Zulip Chat Archive
Stream: new members
Topic: Proving properties of an existential witness
Mark Fischer (Feb 23 2024 at 14:48):
Is it possible to prove properties of an existential witness? This is a silly example, but say:
def foo (a b : ℕ) : Prop := ∃c, a + b = c
Is there a way to express that foo a b → a ≤ c where c is the witness to the truth of foo a b?

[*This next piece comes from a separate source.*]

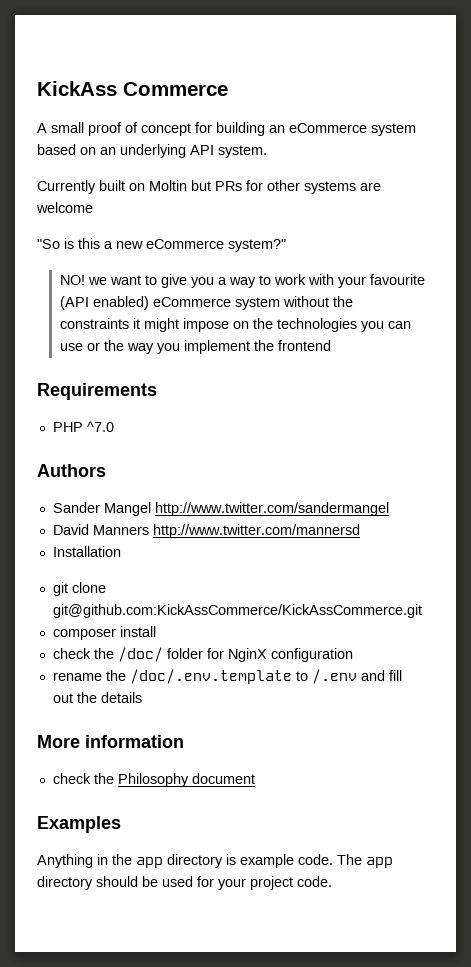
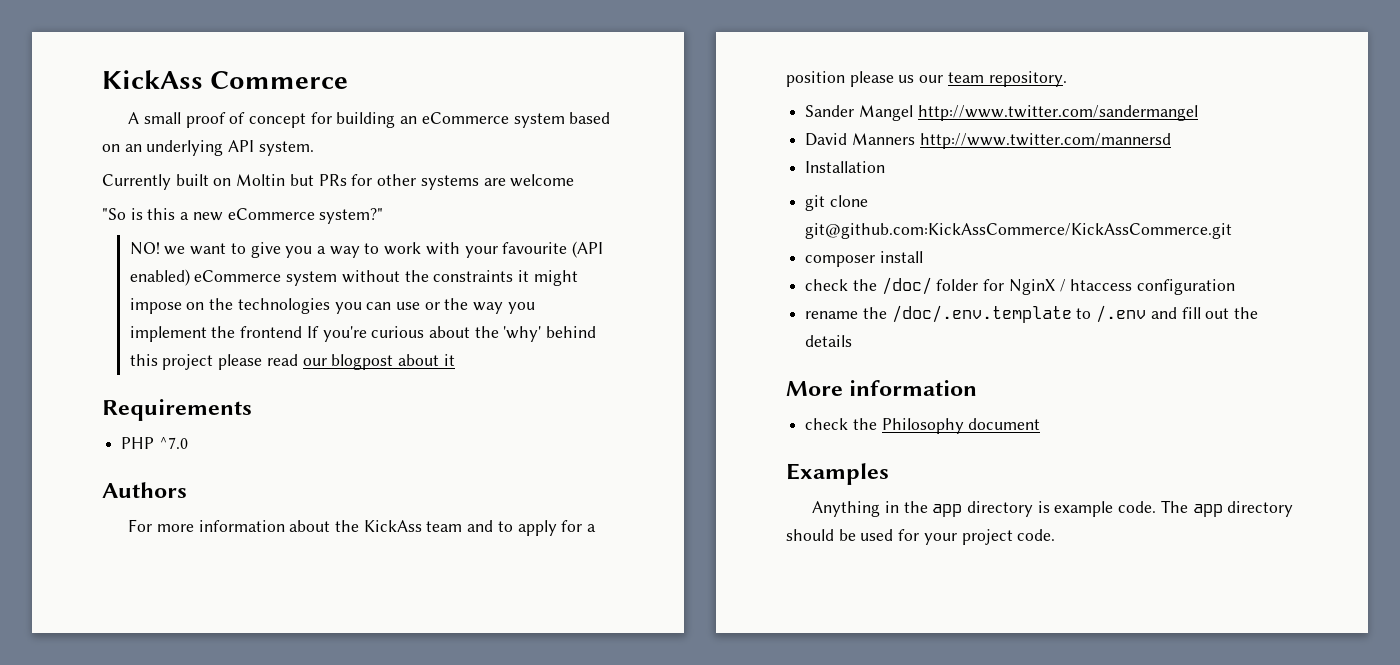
[37,383,157,400] [52,421,114,432] [37,464,106,477] // Requirements // PHP ^7.0 // Authors -> [306,326,597,342] [129,354,455,370] [102,399,252,421] [121,437,188,449] [102,482,187,498] [128,519,597,536] [786,71,1067,87] If you're curious about the 'why' behind this project please read our blogpost about it // Requirements // PHP ^7.0 // Authors // For more information about the KickAss team and to apply for a position please us our team repository.
(267, 655) none -> [1059,279,1133,292] / htaccess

Mark Fischer (Feb 23 2024 at 14:53):
By inspecting this proof, you can see that it is possible to use the witness from the antecedent as a witness to the consequent
example (a b : ℕ): foo a b → ∃c, a ≤ c :=
have hle := λ{c : ℕ}(h : a + b = c) ↦ le_iff_exists_add.mpr ⟨b, h.symm⟩
λ⟨c, h⟩ ↦ ⟨c, hle h⟩
but of course, you don't need to. You can ignore the antecedent altogether:
example (a b : ℕ): foo a b → ∃c, a ≤ c :=
λ_ ↦ ⟨a, Nat.le.refl⟩
Matt Diamond (Feb 23 2024 at 16:02):
Is there a way to express that
foo a b → a ≤ cwherecis the witness to the truth offoo a b?
sure: foo a b → a ≤ (foo a b).choose
Mark Fischer (Feb 23 2024 at 16:38):
That makes sense to me! Though foo is a proposition, not a proof, that's easy to fix
Mark Fischer (Feb 23 2024 at 17:32):
Been trying to prove this, but I'm not sure how to work it:
import Mathlib
def foo (a b : ℕ) : Prop := ∃c, a + b = c
example (a b : ℕ) : (h : foo a b) → a ≤ h.choose := by
intro h₁
match h₂ : h₁ with
| ⟨x ,h₃⟩ =>
have h₄ : h₁.choose = a + b := sorry
simp only [h₄]
exact Nat.le_add_right a b
Paul Rowe (Feb 23 2024 at 17:43):
I think what you need is h₁.choose_spec which tells you the property that is satisfied by h₁.choose
Paul Rowe (Feb 23 2024 at 17:45):
So, since your equality is the reverse order of the property, you can replace your sorry with h₁.choose_spec.symm to make Lean happy
Mark Fischer (Feb 23 2024 at 18:08):
Yup, that works :)
example (a b : ℕ) : (h : foo a b) → a ≤ h.choose := by
intro h₁
have h₂ : h₁.choose = a + b := h₁.choose_spec.symm
simp only [h₂]
exact Nat.le_add_right a b
Though, I have a followup question. It feels like intro returns both the value and the property, but it doesn't give me a way to connect it back to the output.
example (a b : ℕ) : (h : foo a b) → a ≤ h.choose := by
intro ⟨x, heq⟩
sorry
Here's it feels like x = h.choose should be true, but I don't really have access to this fact?
Mark Fischer (Feb 23 2024 at 18:11):
Ah, right, nevermind, I do get access to that fact using the match statement. Looks good.
Eric Wieser (Feb 23 2024 at 18:20):
Here's it feels like x = h.choose should be true, but I don't really have access to this fact?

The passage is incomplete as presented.